Bestrafung. Verdammt noch mal! Auch nach fünfzig Jahren habe ich noch immer das Gefühl, weinerlich zu sein, oder ein Angeber, ein Vordränger, wenn ich davon erzähle – Gschichteln, Anekdoten, Abenteuer. Da kenn ich noch eine Wuchtl: Der Präfekt hat die Buben an ihrer eigenen Bestrafung teilhaben lassen; sie durften sich selber im Wald den Stecken schneiden, mit dem er sie dann verprügelte – dünner Stecken viele Schläge, dicker Stecken wenige Schläge; das ist doch auch eine Art von Mitbestimmung – ha, ha, ha. Wenn du davon erzählst, drängt sich ein schiefes Grinsen in dein Gesicht. Er hat dich zu seinem Kumpanen gemacht. Du bist sein Kumpan. Das hat dir ja eh getaugt, gib's doch zu! Das ist, wie wenn Dumpfbacken von ihrer Barraszeit erzählen, wie lässig es doch war, wenn der Spieß einen angebrüllt hat, er rühre dir gleich die Scheiße im Hirn um.
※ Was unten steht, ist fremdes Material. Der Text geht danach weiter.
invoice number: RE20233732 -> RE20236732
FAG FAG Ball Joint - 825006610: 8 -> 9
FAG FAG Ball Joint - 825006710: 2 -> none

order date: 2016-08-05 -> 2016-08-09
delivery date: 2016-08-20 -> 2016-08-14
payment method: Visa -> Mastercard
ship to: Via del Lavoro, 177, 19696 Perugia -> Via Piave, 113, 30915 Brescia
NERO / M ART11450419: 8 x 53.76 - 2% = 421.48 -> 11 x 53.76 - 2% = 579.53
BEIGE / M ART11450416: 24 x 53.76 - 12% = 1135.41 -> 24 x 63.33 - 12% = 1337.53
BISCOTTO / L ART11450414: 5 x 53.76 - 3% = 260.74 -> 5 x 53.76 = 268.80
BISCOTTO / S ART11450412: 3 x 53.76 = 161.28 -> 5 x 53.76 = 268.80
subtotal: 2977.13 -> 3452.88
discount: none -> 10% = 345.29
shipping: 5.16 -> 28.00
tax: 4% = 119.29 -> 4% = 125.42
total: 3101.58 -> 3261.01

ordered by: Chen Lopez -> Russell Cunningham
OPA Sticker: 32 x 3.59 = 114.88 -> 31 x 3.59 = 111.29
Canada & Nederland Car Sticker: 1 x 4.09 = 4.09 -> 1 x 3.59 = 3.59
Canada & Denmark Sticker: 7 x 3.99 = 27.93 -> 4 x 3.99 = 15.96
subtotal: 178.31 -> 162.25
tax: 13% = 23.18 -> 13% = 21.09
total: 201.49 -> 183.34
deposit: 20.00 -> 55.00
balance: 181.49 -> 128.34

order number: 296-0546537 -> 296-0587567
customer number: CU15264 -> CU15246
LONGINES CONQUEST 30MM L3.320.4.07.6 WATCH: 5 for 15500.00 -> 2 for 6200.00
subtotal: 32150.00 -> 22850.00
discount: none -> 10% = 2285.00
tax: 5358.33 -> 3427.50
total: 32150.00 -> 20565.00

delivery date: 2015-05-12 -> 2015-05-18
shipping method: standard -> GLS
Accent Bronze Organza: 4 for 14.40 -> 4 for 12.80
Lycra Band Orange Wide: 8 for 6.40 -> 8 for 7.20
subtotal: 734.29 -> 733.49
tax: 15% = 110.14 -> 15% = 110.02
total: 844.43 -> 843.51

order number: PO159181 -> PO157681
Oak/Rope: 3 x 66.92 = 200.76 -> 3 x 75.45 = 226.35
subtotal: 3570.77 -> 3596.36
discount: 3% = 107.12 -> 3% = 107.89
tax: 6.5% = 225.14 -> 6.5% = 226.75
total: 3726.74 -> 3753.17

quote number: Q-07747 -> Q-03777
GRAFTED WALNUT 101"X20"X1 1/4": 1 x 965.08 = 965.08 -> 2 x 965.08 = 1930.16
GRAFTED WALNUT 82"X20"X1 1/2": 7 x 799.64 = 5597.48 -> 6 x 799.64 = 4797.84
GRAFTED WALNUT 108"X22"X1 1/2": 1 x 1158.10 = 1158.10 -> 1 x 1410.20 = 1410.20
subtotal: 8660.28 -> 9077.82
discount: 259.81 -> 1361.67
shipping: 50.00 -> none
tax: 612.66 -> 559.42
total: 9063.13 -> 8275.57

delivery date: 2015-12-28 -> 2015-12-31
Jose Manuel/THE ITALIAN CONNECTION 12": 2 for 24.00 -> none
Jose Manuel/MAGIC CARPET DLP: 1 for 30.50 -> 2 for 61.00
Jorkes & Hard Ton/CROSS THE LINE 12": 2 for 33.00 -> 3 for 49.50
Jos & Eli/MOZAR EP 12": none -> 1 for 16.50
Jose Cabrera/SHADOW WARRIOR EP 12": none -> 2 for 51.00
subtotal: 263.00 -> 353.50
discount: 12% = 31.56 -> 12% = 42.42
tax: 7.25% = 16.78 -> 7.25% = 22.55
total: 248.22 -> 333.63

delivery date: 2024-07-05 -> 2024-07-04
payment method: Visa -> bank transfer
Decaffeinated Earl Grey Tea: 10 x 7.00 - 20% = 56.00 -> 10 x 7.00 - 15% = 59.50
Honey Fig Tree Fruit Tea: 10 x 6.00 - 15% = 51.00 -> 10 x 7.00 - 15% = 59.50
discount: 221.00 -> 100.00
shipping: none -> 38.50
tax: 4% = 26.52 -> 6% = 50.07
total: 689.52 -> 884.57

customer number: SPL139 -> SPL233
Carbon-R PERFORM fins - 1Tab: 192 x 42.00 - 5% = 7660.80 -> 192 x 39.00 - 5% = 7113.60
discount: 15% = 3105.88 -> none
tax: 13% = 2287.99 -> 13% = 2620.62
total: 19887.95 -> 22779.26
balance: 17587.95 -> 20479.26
Parallelgesellschaft. Ich bin so weit gegangen, dass ich gesagt habe: Glücklich der, dem der Groër nur gezeigt hat, wie er sich den Penis waschen soll, der darf nach dreißig Jahren wenigstens ein Interview geben. Das war verbockte Rechthaberei, das weiß ich selber. Der Kardinal hat Verbrechen begangen. Die Kirche hat alles getan, um sie zu vertuschen. Von den Verbrechen an tausenden irischen Kindern soll der Vatikan gewusst haben. Der verantwortliche Papst wird zur Heiligsprechung vorgeschlagen. Die Kirche ist eine Parallelgesellschaft. Sie stellt sich außerhalb der staatlichen Gerichtsbarkeit. Sie löst intern.

Hinter dem Heim führt der Weg weiter, hinauf zu dem ehemaligen Steinbruch. Dort haben wir als Schüler Theater gespielt. Unser Präfekt war ein Fortschrittlicher. Ein Don Bosco aus Vorarlberg. Ein Moderner. Wir haben ihn geliebt. Und wenn er uns gezüchtigt hat, haben wir ihn noch mehr geliebt. Er hat uns in unserem eigenen Interesse verprügelt. Er hat uns in unserer Schuld nicht allein gelassen. Gefoltert wird immer für einen höheren Zweck. Die Journalistin vom Landesstudio Vorarlberg hat ja recht: Einen gewissen Unterhaltungswert muss die ganze Sache ja haben. Gewalt allein genügt nicht. Pfaffenhand an Bubenpopo – das ist eine Meldung.